Our small delegation visited multiple health clinics, displacement camps for Iraqi Christians and Yezidis, and met many religious sisters, including and priests who are on the front lines of caring for the displaced, as well as bishops of different religious traditions.
At each stop the displaced repeated the plea to be able to “just go home.” No one asked to come to the United States. Dolan understood the sentiment. “Sometimes we in the United States get this idea that the whole world wants to come here,” Dolan said. “The whole world wants to live in their own homes with security and stability and with some type of peace and prosperity. That’s what we’re hearing and America needs to know that,” Dolan said.
But what can be done to help the displaced Christians and Yezidis? For Dolan, it starts with solidarity in prayer for these suffering people. “Where else are we going to go, but to our faith?” said one woman we met. Dolan also recommends getting practical and becoming advocates. Supporting CNEWA and other charitable organizations with boots on the ground is one concrete step.

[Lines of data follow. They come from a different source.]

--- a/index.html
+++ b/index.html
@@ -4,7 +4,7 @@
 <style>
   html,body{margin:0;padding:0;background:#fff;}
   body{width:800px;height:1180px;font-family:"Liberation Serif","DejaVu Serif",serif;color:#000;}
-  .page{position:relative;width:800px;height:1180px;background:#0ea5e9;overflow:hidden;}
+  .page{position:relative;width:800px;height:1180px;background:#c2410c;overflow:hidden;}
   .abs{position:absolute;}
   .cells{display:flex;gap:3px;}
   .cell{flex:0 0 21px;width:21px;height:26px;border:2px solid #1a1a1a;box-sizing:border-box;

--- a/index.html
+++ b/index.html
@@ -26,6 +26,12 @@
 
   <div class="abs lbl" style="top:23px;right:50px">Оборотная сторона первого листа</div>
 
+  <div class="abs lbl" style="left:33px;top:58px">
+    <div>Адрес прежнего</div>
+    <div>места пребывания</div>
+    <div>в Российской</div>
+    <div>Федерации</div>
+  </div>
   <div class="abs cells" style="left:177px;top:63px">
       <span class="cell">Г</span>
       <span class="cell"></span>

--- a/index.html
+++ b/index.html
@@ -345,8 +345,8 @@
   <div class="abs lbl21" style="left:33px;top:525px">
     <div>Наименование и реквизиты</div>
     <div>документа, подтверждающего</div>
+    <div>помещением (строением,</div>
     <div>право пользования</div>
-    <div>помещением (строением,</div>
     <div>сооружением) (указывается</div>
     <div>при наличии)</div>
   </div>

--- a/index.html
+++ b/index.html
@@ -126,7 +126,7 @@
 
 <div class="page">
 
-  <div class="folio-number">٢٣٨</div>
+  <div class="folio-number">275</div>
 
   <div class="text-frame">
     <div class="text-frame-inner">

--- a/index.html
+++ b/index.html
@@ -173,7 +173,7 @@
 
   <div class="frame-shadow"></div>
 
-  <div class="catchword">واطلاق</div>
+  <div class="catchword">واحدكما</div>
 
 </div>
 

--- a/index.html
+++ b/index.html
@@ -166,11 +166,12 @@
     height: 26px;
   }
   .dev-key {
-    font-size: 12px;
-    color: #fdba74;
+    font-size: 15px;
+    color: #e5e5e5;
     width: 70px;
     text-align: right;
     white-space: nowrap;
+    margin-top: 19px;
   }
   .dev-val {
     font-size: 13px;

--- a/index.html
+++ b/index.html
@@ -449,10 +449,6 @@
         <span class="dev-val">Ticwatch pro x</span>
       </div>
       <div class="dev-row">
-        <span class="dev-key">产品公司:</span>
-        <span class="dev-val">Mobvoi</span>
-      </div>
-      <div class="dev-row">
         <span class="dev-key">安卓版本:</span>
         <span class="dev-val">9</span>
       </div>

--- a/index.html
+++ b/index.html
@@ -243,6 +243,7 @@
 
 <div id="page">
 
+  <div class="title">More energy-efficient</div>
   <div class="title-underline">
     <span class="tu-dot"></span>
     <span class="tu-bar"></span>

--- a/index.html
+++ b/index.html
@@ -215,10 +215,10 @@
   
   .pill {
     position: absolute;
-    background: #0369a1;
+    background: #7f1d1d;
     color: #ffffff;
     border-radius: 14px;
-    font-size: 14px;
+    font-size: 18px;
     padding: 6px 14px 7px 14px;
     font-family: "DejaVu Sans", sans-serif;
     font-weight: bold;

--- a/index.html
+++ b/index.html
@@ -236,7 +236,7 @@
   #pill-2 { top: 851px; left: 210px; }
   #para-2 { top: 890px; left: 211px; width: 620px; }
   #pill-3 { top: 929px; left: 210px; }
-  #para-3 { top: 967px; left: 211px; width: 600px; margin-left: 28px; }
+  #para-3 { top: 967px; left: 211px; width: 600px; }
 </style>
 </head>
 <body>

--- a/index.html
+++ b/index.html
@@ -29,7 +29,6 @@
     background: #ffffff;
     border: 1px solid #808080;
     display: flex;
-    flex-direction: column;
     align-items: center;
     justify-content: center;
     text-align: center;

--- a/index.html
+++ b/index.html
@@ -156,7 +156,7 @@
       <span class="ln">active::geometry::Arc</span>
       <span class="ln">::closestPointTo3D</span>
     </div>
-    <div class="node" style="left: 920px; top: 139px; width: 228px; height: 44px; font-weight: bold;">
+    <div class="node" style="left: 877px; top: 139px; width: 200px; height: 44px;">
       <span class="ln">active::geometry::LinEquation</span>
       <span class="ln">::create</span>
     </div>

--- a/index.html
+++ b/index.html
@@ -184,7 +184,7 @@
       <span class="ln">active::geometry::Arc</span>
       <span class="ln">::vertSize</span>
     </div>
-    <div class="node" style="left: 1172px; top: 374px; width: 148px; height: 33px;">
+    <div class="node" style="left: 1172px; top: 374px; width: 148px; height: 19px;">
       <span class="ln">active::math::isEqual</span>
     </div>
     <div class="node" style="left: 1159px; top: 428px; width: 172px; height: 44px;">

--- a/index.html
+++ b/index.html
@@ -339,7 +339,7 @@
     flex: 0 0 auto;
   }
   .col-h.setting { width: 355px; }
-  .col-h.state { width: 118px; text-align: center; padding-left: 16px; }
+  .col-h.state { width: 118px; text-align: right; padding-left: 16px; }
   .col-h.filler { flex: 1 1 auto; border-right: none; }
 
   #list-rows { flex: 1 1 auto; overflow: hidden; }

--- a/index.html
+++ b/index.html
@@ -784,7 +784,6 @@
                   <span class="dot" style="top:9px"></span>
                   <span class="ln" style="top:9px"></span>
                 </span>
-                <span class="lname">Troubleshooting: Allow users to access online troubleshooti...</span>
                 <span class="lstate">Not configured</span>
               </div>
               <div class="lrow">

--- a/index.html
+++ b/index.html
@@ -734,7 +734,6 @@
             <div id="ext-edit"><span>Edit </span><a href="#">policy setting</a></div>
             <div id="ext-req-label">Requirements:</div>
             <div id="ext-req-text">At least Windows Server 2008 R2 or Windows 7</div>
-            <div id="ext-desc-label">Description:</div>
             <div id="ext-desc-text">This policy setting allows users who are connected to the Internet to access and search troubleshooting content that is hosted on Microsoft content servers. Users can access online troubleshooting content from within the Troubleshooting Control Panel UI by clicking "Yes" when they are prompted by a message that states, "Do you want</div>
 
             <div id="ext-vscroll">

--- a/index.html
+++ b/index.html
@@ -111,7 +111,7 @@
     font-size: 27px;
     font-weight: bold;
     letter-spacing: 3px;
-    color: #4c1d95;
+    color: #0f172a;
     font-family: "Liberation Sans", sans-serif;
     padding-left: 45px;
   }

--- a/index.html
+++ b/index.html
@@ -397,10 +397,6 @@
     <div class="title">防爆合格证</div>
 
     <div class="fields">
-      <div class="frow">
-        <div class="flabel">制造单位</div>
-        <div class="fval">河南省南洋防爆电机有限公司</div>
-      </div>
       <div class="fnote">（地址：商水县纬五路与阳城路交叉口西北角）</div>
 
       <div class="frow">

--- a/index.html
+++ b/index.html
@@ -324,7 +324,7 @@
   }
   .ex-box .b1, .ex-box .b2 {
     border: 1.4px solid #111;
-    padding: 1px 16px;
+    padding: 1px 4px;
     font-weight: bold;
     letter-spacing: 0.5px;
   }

As for advocacy, Dolan says that he hears from Jewish leaders who say to him, “What’s taking you so long? Why are you afraid to advocate with the government on behalf of your people?” We need to do that, Dolan said.
Twenty-two months since Displacement Day (Aug. 6, 2014), Iraqi Christians are not going home any time soon. They are stranded in Ankawa, living a miserable existence in overcrowded 7-foot-wide containers in displacement camps, in need of more and better housing, medical, food, water, education and jobs. The Iraqi Dominican Sisters, priests and lay people, among others, are doing everything they can — with what little they have — to create normalcy from genocidal chaos.
When asked how lasting peace will come about, Dominic, the elderly gentleman waiting to see the doctor, said, “From the schools, churches, family and especially parents (teaching peace to the children),” he said.
This old, suffering Iraqi Christian is speaking to each of us.
 
Tom Gallagher is a Riverside resident, a member of St. Catherine of Siena Parish and regular contributor to the National Catholic Reporter.